[Start of section]

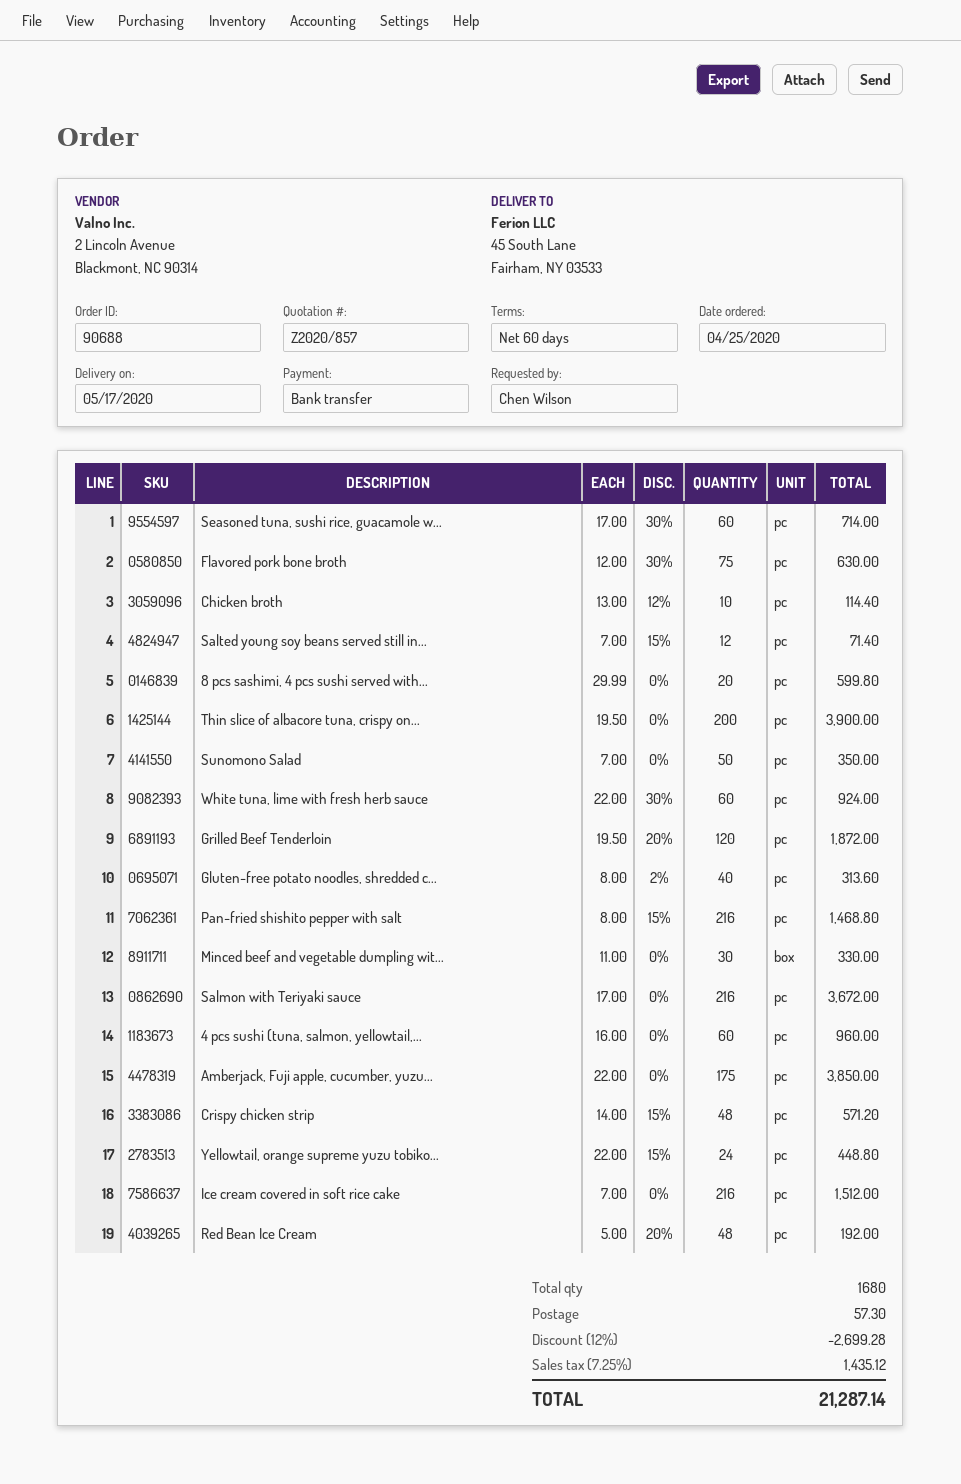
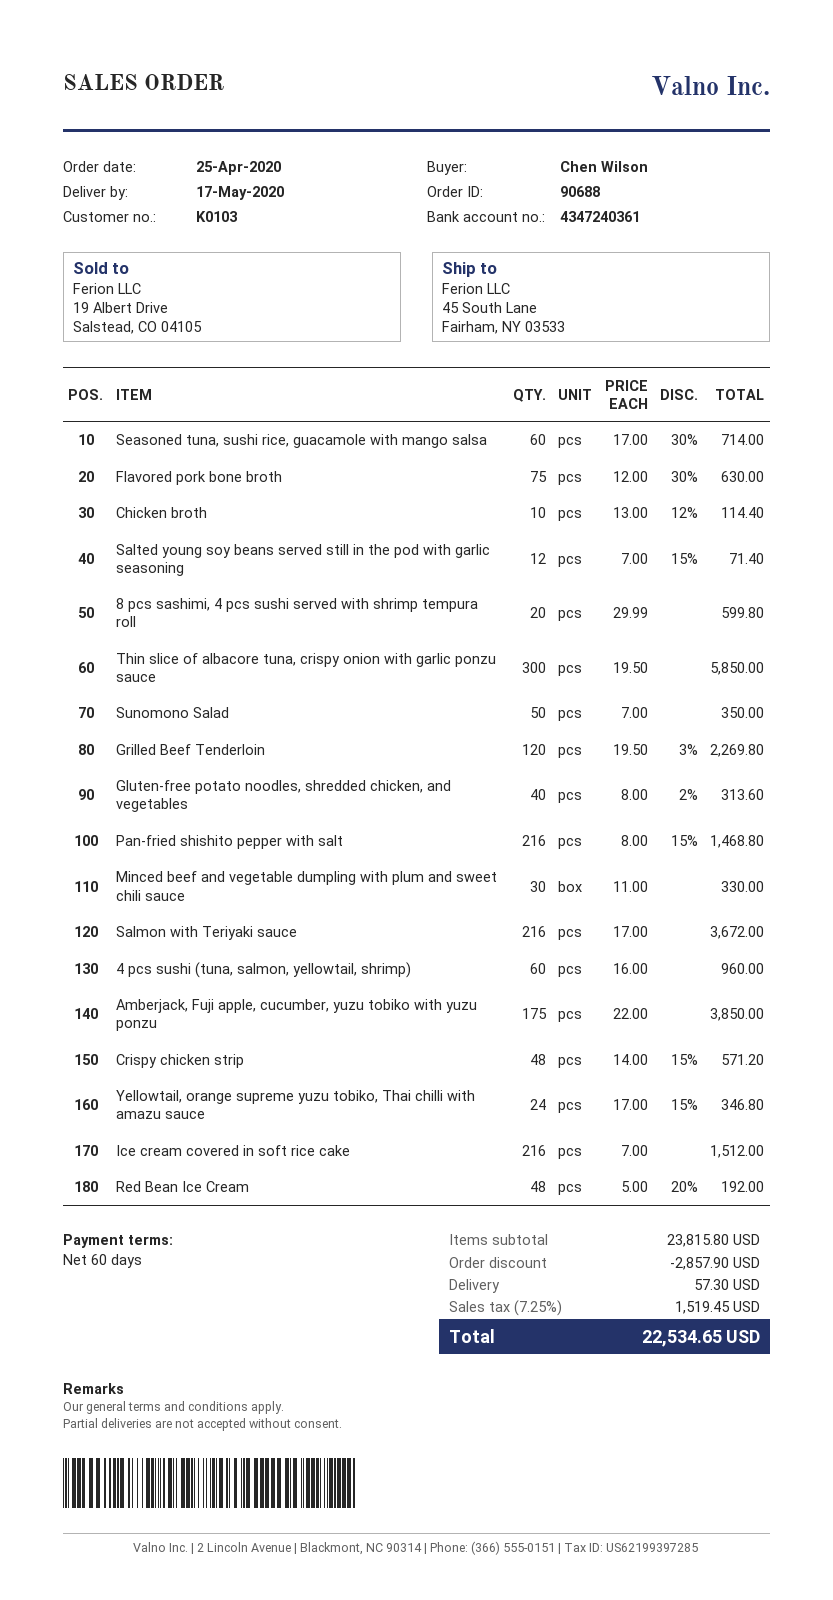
Thin slice of albacore tuna, crispy on...: 200 x 19.50 = 3900.00 -> 300 x 19.50 = 5850.00
White tuna, lime with fresh herb sauce: 60 x 22.00 - 30% = 924.00 -> none
Grilled Beef Tenderloin: 120 x 19.50 - 20% = 1872.00 -> 120 x 19.50 - 3% = 2269.80
Yellowtail, orange supreme yuzu tobiko...: 24 x 22.00 - 15% = 448.80 -> 24 x 17.00 - 15% = 346.80
discount: 2699.28 -> 2857.90
tax: 7.25% = 1435.12 -> 7.25% = 1519.45
total: 21287.14 -> 22534.65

[End of section]

Action item: Your copy should match the records above word for word, but without images.

Response area:
Thin slice of albacore tuna, crispy on...: 200 x 19.50 = 3900.00 -> 300 x 19.50 = 5850.00
White tuna, lime with fresh herb sauce: 60 x 22.00 - 30% = 924.00 -> none
Grilled Beef Tenderloin: 120 x 19.50 - 20% = 1872.00 -> 120 x 19.50 - 3% = 2269.80
Yellowtail, orange supreme yuzu tobiko...: 24 x 22.00 - 15% = 448.80 -> 24 x 17.00 - 15% = 346.80
discount: 2699.28 -> 2857.90
tax: 7.25% = 1435.12 -> 7.25% = 1519.45
total: 21287.14 -> 22534.65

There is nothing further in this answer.